[DATA SUPPLIED]
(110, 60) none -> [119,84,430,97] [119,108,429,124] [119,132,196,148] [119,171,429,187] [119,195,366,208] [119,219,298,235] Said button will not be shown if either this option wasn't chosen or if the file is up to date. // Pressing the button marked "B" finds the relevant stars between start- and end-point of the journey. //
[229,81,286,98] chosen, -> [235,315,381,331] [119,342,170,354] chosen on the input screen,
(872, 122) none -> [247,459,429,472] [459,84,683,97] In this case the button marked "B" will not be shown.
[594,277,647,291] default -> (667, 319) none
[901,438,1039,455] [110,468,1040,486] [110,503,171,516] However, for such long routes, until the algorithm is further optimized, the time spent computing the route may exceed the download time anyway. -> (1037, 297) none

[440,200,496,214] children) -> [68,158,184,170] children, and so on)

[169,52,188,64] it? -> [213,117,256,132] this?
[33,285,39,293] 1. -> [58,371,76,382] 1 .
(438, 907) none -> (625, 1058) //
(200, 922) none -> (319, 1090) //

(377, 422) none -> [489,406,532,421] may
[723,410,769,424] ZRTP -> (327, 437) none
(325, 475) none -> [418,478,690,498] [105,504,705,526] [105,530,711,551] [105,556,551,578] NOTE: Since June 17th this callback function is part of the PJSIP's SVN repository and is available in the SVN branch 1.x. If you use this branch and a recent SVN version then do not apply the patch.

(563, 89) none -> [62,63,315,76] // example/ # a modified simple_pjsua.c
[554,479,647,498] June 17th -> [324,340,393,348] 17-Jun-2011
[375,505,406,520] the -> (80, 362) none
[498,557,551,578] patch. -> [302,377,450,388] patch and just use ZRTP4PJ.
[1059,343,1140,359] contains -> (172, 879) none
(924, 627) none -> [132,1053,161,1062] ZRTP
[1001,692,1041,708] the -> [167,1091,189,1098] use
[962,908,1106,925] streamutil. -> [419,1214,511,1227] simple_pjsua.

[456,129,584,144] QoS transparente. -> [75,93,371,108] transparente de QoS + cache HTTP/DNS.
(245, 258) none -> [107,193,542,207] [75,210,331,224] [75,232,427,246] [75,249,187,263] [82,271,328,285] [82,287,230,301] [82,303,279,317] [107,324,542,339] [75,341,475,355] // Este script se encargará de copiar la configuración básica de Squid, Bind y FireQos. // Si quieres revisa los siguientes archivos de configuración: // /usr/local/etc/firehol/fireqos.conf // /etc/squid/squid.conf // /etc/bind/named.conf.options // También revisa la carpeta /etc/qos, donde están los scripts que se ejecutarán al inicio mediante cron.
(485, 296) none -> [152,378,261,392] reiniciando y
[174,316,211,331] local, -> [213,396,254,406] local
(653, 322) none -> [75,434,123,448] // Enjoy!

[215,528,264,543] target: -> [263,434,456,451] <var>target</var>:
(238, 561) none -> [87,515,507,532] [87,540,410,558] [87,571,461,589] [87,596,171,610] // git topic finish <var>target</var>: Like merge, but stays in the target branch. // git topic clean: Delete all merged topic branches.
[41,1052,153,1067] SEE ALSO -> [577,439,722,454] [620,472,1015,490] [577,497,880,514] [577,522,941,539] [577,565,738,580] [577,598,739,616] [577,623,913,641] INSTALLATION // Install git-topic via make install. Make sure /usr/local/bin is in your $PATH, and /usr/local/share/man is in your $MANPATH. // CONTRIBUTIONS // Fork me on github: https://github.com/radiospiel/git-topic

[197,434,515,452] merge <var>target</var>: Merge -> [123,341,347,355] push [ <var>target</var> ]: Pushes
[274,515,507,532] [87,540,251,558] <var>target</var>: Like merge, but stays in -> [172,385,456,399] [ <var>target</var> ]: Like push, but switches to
[/DATA SUPPLIED]
EXERCISE PROMPT =
Only a number is wanted here: the count of lines in the data that include the word "patch".

RESPONSE TO THE EXERCISE =
2